Here is my concept visualized:

Blueprint concept, internal cache depends on total system ram. 32 GB system can afford to give syzygy cache more portion.
-
- Posts: 694
- Joined: Sun Nov 08, 2015 11:10 pm
- Full name: Bojun Guo
Re: 7-men Syzygy attempt
Actually what happens as it is though, is that system will give Syzygy as much as it can until something else is claiming that cache memory.Nordlandia wrote: Blueprint concept, internal cache depends on total system ram. 32 GB system can afford to give syzygy cache more portion.
To prove this you can do an "echo *.* > NUL" while watching the task manager on Windows to see that a big portion of free memory will be claimed as buffer/cache or whatever it is called.
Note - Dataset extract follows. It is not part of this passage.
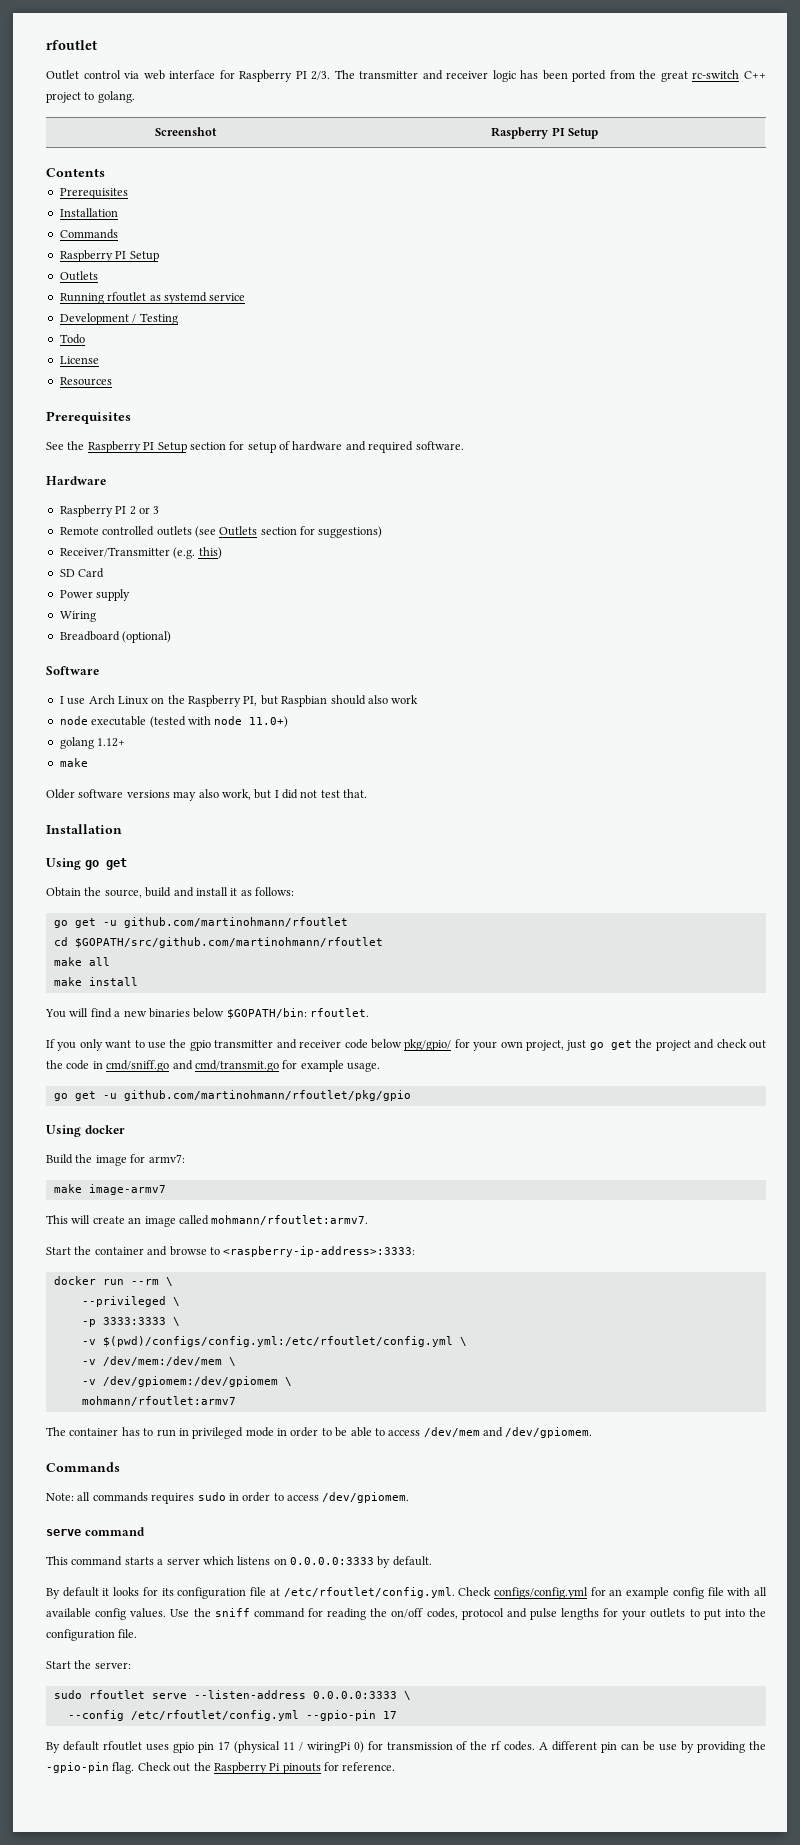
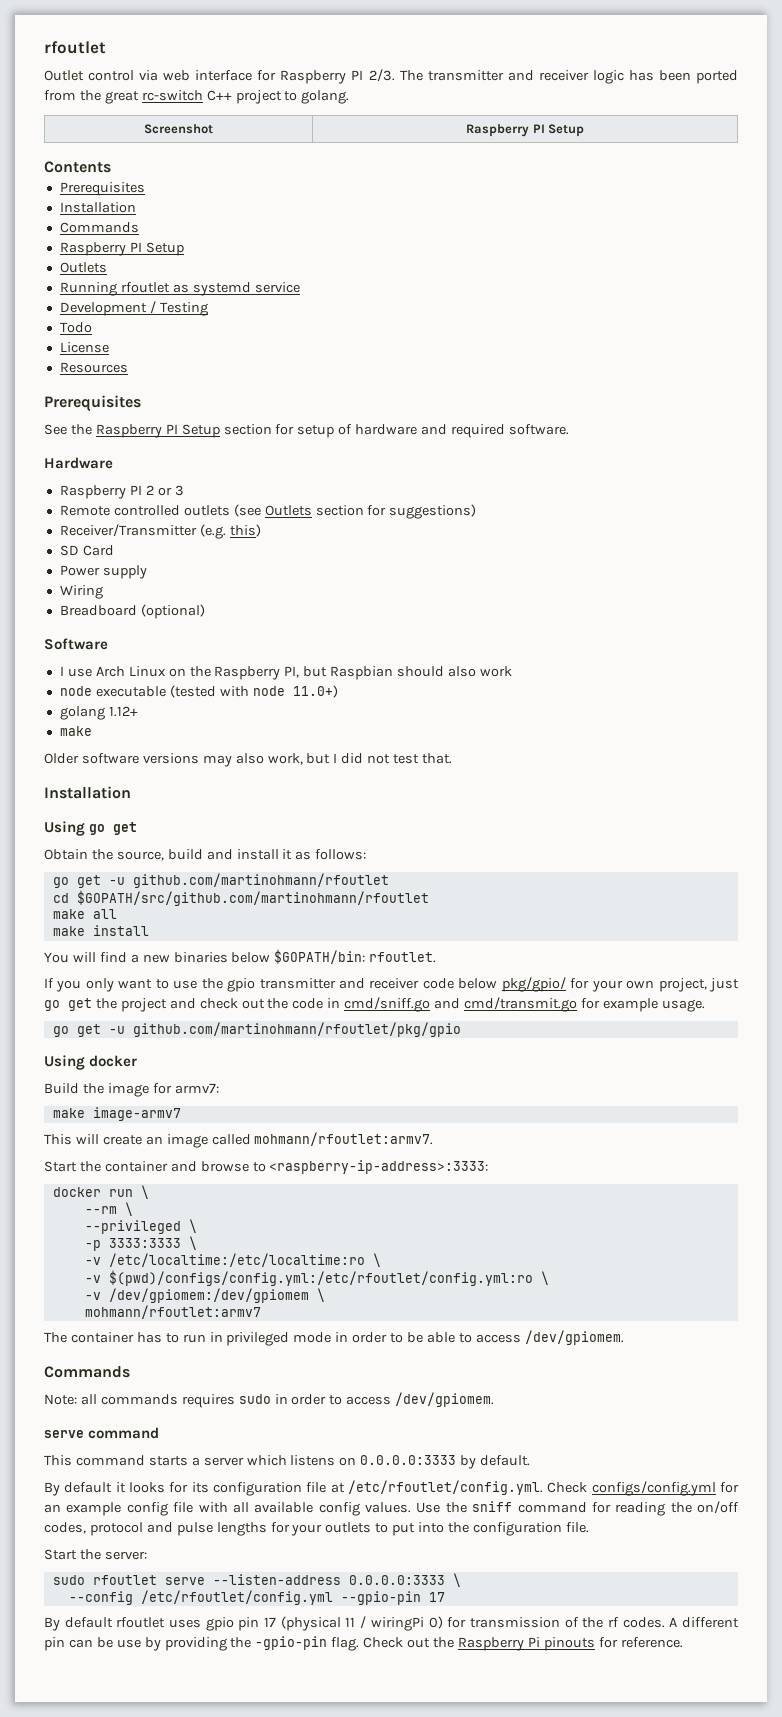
(124, 1282) none -> [140,1185,149,1199] \ //
[102,1336,467,1347] [81,1356,222,1366] $(pwd)/configs/config.yml:/etc/rfoutlet/config.yml \ // -v /dev/mem:/dev/mem -> [108,1253,381,1267] [84,1270,533,1286] /etc/localtime:/etc/localtime:ro \ // -v $(pwd)/configs/config.yml:/etc/rfoutlet/config.yml:ro
[423,1427,503,1437] /dev/mem and -> (521, 1338) none

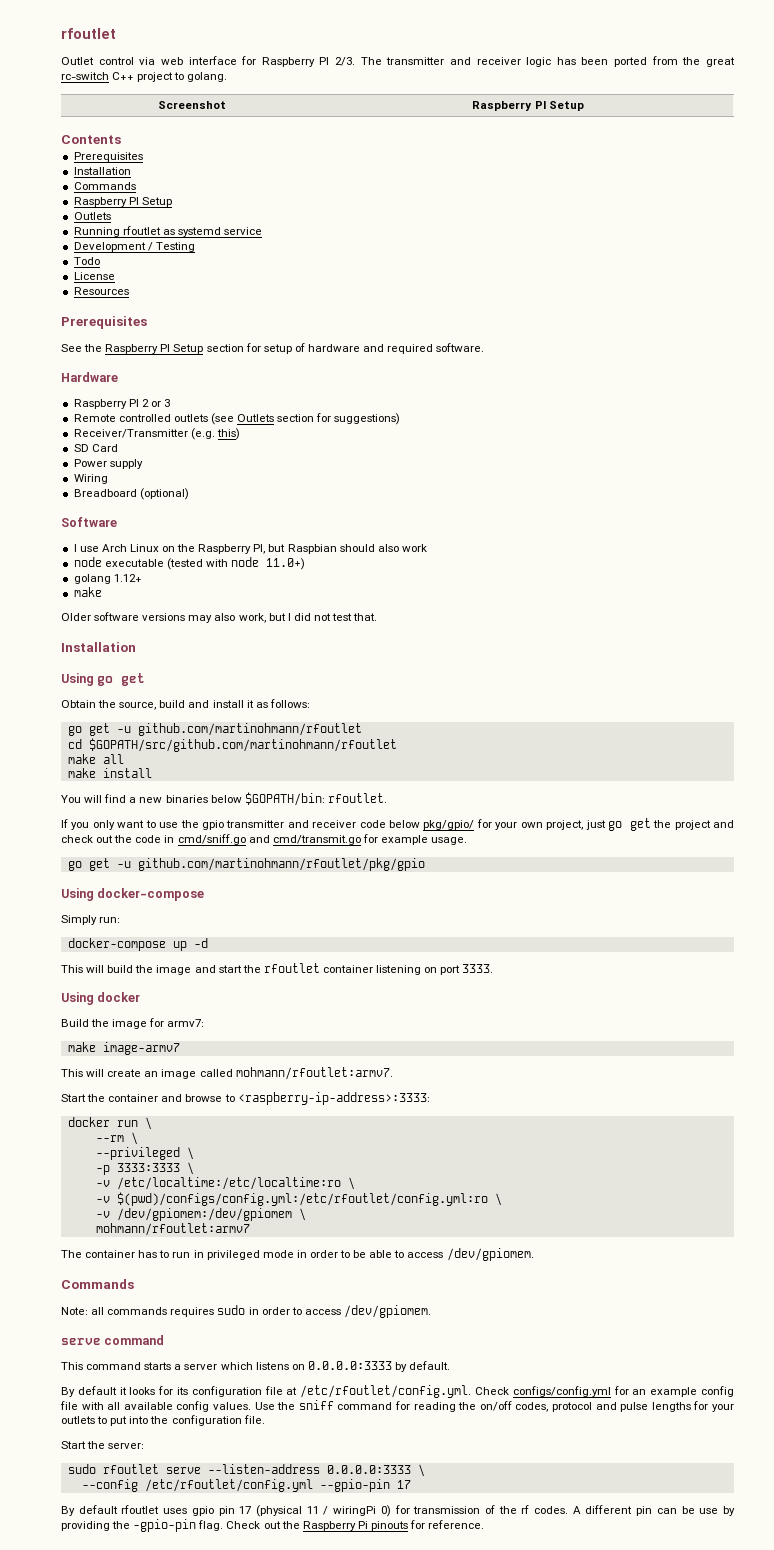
(461, 1029) none -> [61,888,205,901] [61,915,121,925] [67,938,208,951] [61,963,494,975] // Using docker-compose // Simply run: // docker-compose up -d // This will build the image and start the rfoutlet container listening on port 3333.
Same thing in Linux if you do "cat *.* > /dev/null"
-
- Posts: 2821
- Joined: Fri Sep 25, 2015 9:38 pm
- Location: Sortland, Norway
Re: 7-men Syzygy attempt
Bojun Guo: as long other tasks make claim on memory get higher priority than syzygy.
-
- Posts: 5665
- Joined: Tue Feb 28, 2012 11:56 pm
Re: 7-men Syzygy attempt
If you have disabled the page file, your system is not swapping to disk anymore. I'm not sure what remaining problem there could be? (That your conceptual idea of 50% unused=useless RAM is not realised is not a problem that I want to solve.)
-
- Posts: 2821
- Joined: Fri Sep 25, 2015 9:38 pm
- Location: Sortland, Norway
Re: 7-men Syzygy attempt
Everything is fine. I was just slightly worried switching back and forth 97-98% is inferior for performance. He said other tasks make claim on memory get higher priority than syzygy, so OS has to toss out that space for that particular task. If i'm not mistaken.
-
- Posts: 694
- Joined: Sun Nov 08, 2015 11:10 pm
- Full name: Bojun Guo
Re: 7-men Syzygy attempt
Correct, anything that actually claims memory(background or not) gets priority over those OS caches and the OS usually picks the least useful caches to drop. So no, switching back and forth on cache usage in general does virtually no performance harm in regard to what has to be done to get everything going, if you don't want anything else gets in the way of those caches then simply don't run it.Nordlandia wrote:Everything is fine. I was just slightly worried switching back and forth 97-98% is inferior for performance. He said other tasks make claim on memory get higher priority than syzygy, so OS has to toss out that space for that particular task. If i'm not mistaken.

-
- Posts: 28274
- Joined: Fri Mar 10, 2006 10:06 am
- Location: Amsterdam
- Full name: H G Muller
Re: 7-men Syzygy attempt
If it is not allowed to use a page file, there should not be any application memory the OS can toss out. This guarantees continuous presence of all tasks in memoy, and limits the amount of RAM that can be used for disk caching to that which would otherwise remain idle. This has nothing to do with priority. Even the lowest priority task must remain in memory, if it is not terminated. Because there is no other place it could be put instead.Nordlandia wrote:Everything is fine. I was just slightly worried switching back and forth 97-98% is inferior for performance. He said other tasks make claim on memory get higher priority than syzygy, so OS has to toss out that space for that particular task. If i'm not mistaken.